▶ Prompt: Retype the records below from their first line through the line containing "- Note: If you", and include nothing else.

Version difference data:
%%

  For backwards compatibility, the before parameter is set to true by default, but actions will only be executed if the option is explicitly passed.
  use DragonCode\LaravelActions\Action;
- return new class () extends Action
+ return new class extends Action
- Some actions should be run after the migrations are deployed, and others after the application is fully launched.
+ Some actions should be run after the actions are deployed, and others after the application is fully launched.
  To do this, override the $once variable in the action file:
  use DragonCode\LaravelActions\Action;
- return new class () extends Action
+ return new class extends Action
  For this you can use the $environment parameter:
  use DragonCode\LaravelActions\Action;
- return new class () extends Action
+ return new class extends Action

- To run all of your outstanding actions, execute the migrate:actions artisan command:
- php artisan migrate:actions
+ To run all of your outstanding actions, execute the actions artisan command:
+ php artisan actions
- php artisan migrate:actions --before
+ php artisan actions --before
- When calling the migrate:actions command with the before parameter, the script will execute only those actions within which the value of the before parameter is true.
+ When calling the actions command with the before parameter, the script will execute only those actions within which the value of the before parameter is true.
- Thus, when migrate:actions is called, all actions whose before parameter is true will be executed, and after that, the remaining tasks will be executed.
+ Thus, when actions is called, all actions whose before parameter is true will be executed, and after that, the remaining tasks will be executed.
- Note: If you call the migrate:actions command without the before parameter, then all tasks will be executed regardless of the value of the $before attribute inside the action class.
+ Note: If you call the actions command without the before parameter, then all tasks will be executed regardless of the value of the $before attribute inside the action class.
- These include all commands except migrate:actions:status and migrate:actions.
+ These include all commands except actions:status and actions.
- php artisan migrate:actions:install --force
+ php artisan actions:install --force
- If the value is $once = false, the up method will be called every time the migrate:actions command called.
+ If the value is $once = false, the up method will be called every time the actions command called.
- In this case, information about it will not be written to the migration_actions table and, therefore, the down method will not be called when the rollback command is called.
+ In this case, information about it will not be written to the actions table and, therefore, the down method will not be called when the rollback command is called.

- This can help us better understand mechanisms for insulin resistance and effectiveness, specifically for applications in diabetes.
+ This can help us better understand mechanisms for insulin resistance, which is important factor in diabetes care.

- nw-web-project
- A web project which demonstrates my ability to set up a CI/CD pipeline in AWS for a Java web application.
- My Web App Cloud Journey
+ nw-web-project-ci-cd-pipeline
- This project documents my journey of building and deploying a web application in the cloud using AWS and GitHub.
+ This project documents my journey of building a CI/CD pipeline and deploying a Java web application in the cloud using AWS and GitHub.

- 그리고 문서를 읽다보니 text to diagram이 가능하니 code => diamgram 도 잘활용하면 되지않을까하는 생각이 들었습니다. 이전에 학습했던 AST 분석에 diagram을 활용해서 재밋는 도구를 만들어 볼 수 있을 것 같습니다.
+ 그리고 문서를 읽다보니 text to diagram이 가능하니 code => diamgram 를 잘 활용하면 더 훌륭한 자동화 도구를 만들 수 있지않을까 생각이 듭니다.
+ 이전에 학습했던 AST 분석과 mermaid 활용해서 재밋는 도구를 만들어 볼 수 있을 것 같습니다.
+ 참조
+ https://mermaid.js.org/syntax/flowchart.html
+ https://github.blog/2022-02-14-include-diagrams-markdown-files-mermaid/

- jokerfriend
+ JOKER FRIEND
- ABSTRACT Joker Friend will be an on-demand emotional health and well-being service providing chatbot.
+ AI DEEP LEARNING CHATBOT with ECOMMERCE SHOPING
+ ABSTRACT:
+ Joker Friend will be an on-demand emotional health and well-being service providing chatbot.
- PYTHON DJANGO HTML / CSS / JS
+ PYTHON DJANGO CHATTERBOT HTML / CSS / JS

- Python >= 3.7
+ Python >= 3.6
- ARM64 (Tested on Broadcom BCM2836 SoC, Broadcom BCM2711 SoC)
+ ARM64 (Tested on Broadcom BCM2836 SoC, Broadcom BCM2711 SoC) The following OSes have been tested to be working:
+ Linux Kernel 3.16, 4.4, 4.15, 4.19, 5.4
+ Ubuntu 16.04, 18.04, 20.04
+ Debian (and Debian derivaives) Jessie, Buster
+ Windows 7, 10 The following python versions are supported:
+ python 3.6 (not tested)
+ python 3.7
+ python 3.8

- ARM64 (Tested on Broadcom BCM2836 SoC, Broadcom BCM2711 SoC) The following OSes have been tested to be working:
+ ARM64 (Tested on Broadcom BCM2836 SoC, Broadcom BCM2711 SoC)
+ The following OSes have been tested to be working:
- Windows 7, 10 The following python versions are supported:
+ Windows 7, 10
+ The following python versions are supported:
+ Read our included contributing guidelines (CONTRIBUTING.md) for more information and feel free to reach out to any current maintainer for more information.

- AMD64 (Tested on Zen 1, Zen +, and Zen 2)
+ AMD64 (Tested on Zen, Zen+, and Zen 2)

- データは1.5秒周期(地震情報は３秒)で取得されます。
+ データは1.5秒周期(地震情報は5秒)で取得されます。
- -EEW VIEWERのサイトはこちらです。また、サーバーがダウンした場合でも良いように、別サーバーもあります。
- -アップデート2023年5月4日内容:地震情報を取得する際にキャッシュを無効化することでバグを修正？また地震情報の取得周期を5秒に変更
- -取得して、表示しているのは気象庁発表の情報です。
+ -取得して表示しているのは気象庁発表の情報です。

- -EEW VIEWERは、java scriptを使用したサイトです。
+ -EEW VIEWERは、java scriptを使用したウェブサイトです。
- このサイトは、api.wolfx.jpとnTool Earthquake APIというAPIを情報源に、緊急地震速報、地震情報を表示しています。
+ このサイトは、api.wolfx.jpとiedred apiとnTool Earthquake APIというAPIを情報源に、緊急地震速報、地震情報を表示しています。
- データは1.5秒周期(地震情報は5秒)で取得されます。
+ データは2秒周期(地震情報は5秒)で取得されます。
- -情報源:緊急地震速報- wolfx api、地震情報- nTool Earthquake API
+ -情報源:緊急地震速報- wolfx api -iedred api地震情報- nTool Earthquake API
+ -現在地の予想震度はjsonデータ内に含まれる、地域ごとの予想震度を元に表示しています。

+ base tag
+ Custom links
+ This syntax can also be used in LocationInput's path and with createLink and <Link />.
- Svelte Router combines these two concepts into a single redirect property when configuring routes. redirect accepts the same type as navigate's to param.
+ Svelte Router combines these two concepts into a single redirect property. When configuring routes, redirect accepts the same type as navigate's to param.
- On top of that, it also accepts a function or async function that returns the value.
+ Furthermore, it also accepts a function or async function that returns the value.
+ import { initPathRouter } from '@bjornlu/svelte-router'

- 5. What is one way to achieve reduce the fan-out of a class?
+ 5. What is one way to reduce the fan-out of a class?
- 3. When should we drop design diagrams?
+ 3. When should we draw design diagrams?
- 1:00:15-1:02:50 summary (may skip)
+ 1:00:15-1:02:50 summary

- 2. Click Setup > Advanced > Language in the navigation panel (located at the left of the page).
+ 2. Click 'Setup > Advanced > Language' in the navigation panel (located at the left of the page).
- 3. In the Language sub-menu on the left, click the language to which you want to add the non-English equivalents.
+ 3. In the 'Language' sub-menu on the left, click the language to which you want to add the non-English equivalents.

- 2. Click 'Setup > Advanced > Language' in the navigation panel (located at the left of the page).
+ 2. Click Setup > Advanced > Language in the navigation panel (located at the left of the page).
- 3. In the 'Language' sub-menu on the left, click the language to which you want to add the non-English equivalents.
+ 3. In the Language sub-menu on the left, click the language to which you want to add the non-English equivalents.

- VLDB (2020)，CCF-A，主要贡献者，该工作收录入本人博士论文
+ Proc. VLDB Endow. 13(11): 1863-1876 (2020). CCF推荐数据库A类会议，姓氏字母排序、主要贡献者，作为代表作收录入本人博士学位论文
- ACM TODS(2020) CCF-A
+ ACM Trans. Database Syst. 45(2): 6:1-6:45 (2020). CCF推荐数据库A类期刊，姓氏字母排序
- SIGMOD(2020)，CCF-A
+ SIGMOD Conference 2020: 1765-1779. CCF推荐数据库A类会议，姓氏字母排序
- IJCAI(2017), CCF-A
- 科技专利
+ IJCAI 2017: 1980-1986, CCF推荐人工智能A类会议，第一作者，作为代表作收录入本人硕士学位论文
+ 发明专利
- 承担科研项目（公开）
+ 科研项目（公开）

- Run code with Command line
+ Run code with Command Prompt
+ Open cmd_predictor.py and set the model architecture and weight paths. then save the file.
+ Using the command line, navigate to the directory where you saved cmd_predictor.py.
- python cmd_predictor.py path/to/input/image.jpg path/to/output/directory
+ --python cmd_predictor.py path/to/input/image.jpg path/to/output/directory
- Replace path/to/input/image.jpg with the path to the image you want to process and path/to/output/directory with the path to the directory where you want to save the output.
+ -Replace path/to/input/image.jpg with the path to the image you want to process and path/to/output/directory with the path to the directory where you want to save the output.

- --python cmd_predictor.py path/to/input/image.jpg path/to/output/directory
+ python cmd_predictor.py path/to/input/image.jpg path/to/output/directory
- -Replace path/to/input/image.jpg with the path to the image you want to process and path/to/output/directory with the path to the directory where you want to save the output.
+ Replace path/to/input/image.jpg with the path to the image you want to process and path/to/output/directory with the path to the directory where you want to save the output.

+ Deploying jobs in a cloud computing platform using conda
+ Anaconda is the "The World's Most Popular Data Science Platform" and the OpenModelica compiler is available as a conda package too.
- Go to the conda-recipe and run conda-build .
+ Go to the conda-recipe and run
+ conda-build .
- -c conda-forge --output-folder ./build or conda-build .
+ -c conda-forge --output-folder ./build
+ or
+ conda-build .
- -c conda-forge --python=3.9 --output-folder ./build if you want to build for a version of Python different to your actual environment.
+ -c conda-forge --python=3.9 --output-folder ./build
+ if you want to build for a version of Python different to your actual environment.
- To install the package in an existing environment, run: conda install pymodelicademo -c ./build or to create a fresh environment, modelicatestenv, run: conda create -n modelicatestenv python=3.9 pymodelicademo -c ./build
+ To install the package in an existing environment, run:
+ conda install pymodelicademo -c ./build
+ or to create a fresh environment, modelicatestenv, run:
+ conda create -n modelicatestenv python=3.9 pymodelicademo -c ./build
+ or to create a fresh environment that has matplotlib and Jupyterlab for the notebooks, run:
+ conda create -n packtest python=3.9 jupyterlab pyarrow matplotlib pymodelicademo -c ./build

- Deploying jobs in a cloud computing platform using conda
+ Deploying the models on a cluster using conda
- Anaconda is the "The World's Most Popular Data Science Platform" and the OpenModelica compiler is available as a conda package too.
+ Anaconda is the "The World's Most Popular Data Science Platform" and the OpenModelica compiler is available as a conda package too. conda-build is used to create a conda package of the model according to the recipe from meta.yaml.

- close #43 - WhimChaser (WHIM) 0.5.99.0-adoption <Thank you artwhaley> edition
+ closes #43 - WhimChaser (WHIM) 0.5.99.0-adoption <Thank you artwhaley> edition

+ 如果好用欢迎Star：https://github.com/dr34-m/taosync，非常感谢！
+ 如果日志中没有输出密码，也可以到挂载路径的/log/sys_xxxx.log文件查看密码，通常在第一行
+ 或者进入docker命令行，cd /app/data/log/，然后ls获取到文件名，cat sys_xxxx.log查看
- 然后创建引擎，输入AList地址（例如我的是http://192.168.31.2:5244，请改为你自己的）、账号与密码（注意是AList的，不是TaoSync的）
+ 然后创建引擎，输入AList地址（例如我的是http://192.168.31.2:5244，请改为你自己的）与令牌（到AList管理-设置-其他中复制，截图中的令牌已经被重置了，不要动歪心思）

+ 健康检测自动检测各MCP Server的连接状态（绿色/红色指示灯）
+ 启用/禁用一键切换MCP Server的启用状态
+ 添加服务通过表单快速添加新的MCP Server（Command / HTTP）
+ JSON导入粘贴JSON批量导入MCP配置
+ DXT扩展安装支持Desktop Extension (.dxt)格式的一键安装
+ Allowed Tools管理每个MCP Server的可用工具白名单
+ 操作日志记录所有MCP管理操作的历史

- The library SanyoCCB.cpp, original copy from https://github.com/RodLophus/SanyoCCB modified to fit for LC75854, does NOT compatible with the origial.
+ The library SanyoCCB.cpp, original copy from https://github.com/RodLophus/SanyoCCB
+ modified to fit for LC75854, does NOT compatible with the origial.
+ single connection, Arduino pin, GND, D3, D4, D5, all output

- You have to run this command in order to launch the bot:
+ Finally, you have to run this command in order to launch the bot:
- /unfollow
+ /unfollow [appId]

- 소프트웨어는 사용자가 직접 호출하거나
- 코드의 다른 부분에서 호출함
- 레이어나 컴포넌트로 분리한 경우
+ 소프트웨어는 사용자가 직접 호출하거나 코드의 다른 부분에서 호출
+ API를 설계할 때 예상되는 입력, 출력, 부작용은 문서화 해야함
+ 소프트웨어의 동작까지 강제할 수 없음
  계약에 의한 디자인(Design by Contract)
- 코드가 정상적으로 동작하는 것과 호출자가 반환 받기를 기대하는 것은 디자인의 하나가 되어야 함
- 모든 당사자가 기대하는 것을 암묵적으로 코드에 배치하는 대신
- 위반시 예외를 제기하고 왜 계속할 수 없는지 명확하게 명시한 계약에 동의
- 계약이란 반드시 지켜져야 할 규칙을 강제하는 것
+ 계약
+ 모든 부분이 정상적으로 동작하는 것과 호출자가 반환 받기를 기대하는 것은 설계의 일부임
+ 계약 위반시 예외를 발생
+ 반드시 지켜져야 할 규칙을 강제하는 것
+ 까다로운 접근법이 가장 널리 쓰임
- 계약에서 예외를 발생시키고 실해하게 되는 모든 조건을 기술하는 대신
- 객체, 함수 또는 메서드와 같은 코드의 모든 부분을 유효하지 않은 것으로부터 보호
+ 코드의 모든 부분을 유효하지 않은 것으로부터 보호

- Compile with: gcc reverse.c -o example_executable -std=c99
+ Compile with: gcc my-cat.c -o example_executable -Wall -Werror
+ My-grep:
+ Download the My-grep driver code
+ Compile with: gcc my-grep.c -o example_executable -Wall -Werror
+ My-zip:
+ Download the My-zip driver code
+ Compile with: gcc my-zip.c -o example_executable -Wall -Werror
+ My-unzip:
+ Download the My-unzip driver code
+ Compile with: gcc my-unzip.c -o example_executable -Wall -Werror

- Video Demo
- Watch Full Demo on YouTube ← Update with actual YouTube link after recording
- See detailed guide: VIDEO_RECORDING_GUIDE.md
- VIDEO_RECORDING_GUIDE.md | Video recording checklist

%%

▶ Expected answer:
  For backwards compatibility, the before parameter is set to true by default, but actions will only be executed if the option is explicitly passed.
  use DragonCode\LaravelActions\Action;
- return new class () extends Action
+ return new class extends Action
- Some actions should be run after the migrations are deployed, and others after the application is fully launched.
+ Some actions should be run after the actions are deployed, and others after the application is fully launched.
  To do this, override the $once variable in the action file:
  use DragonCode\LaravelActions\Action;
- return new class () extends Action
+ return new class extends Action
  For this you can use the $environment parameter:
  use DragonCode\LaravelActions\Action;
- return new class () extends Action
+ return new class extends Action

- To run all of your outstanding actions, execute the migrate:actions artisan command:
- php artisan migrate:actions
+ To run all of your outstanding actions, execute the actions artisan command:
+ php artisan actions
- php artisan migrate:actions --before
+ php artisan actions --before
- When calling the migrate:actions command with the before parameter, the script will execute only those actions within which the value of the before parameter is true.
+ When calling the actions command with the before parameter, the script will execute only those actions within which the value of the before parameter is true.
- Thus, when migrate:actions is called, all actions whose before parameter is true will be executed, and after that, the remaining tasks will be executed.
+ Thus, when actions is called, all actions whose before parameter is true will be executed, and after that, the remaining tasks will be executed.
- Note: If you call the migrate:actions command without the before parameter, then all tasks will be executed regardless of the value of the $before attribute inside the action class.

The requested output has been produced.